Configuration parameter mapreduce.map.maxattempts Maximum number of retries per Map Task. If the retry parameter exceeds this value, it is considered that Map Task fails to run. Default value: 4mapreduce.maxattempts Maximum number of retries per Reduce Task. If the retry parameter exceeds this value, it is considered that Map Task fails to run.

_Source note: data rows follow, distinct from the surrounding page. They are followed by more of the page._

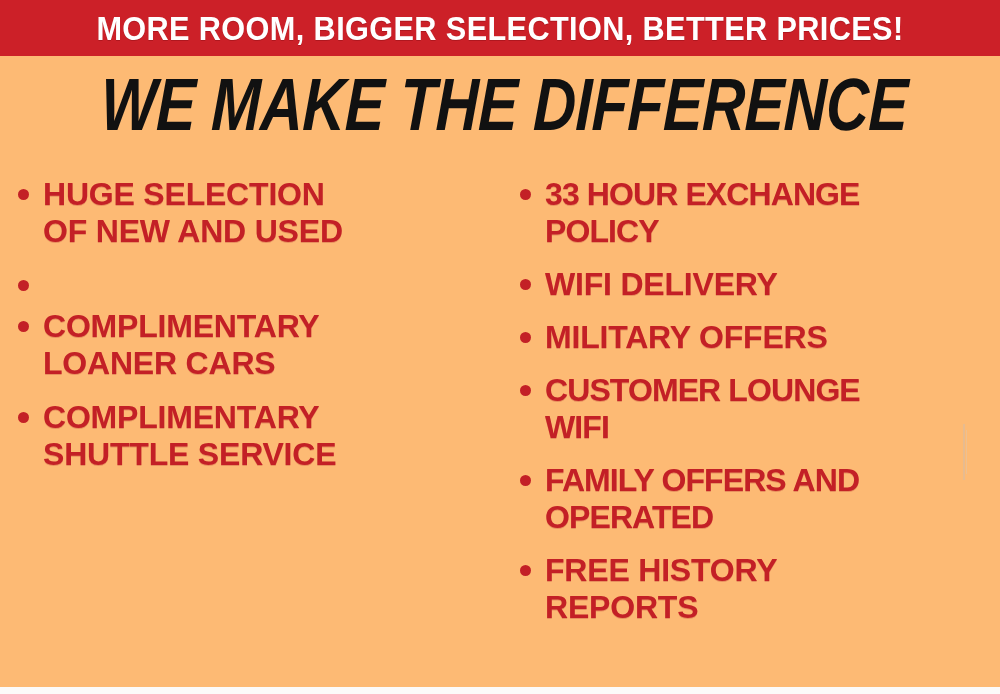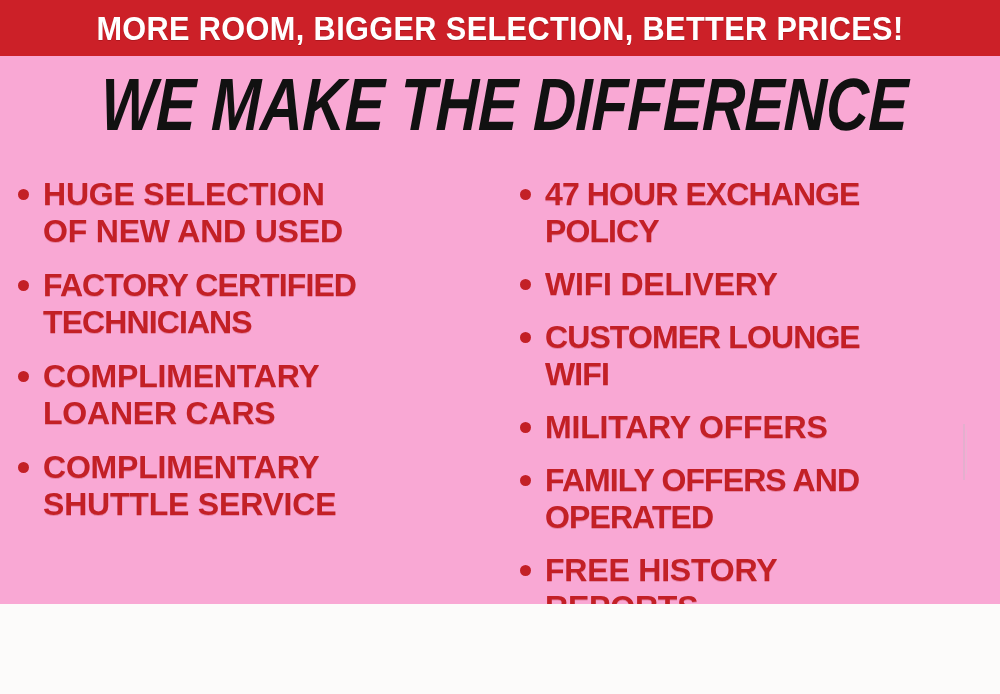"MORE ROOM, BIGGER SELECTION, BETTER" #poster { background: #f9a8d4 -> #fdba74; height: 604px -> 687px }
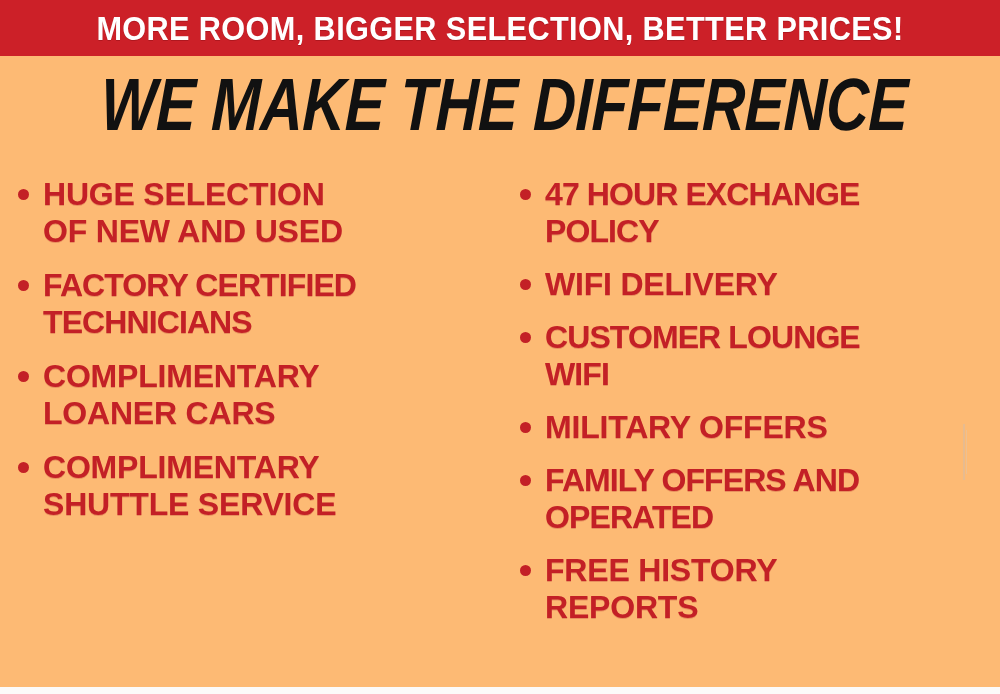"47 HOUR EXCHANGE" span.bullet-label { text: 47 -> 33 }
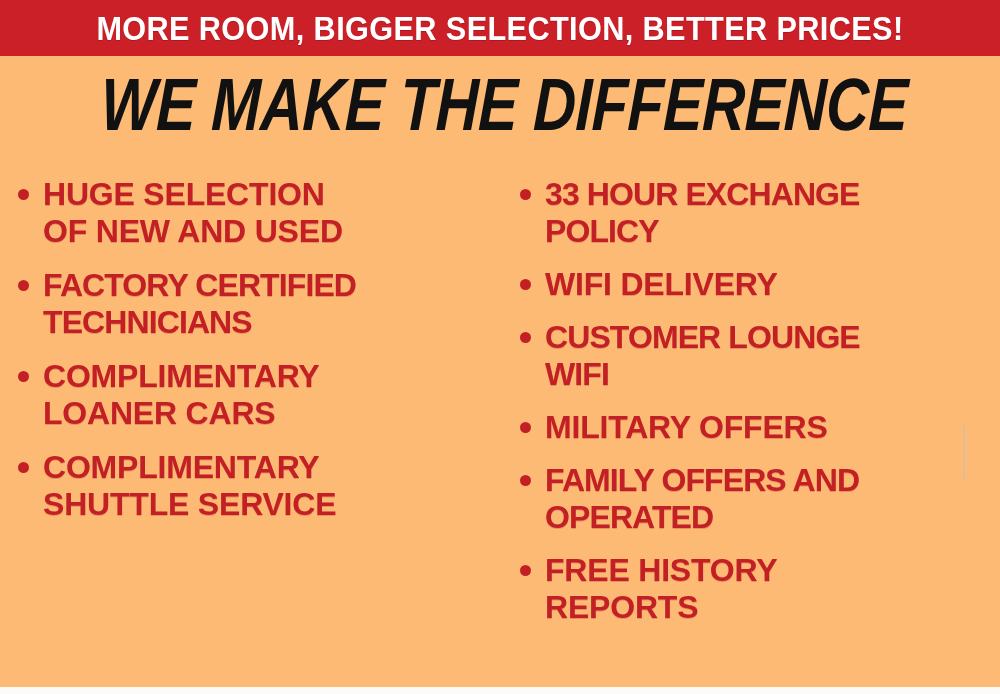"FACTORY CERTIFIED" span.bullet-label { html: <span>FACTORY CERTIFIED TECHNICIANS</span> -> none }
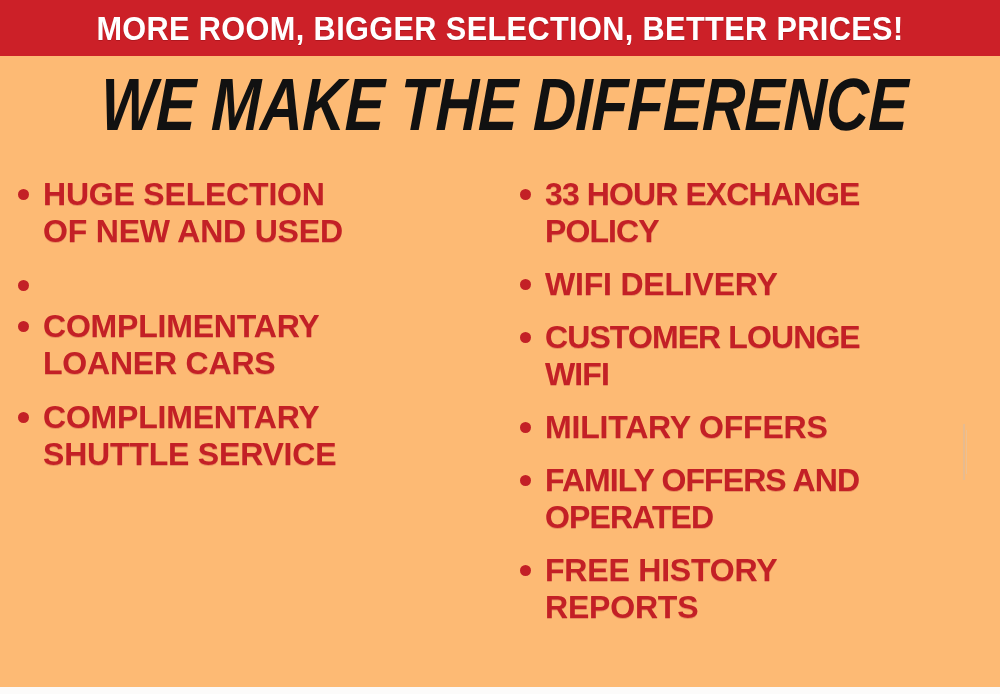"CUSTOMER LOUNGE" div.bullet-item { order: before "MILITARY OFFERS" -> after "MILITARY OFFERS" }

Default value: 4. mareduce.task.timeoutTask timeout time, often need to set a parameter, the meaning of this parameter expression is: if a task does not enter within a certain period of time, that is, will not read new data, there is no output data, it is considered that the task is in the block state, may be stuck, may always be stuck, in order to prevent the user program never block does not exit, then force to set a timeout time (unit milliseconds), default is 600000. If your program takes too long to process each input data (such as accessing the database, pulling data through the network, etc.), it is recommended to increase this parameter. The error prompt that often appears when this parameter is too small is "AttemptID:attempt_14267829456721_123456_m_000224_0 Timed out after 300 secsContainer killed by the ApplicationMaster." "。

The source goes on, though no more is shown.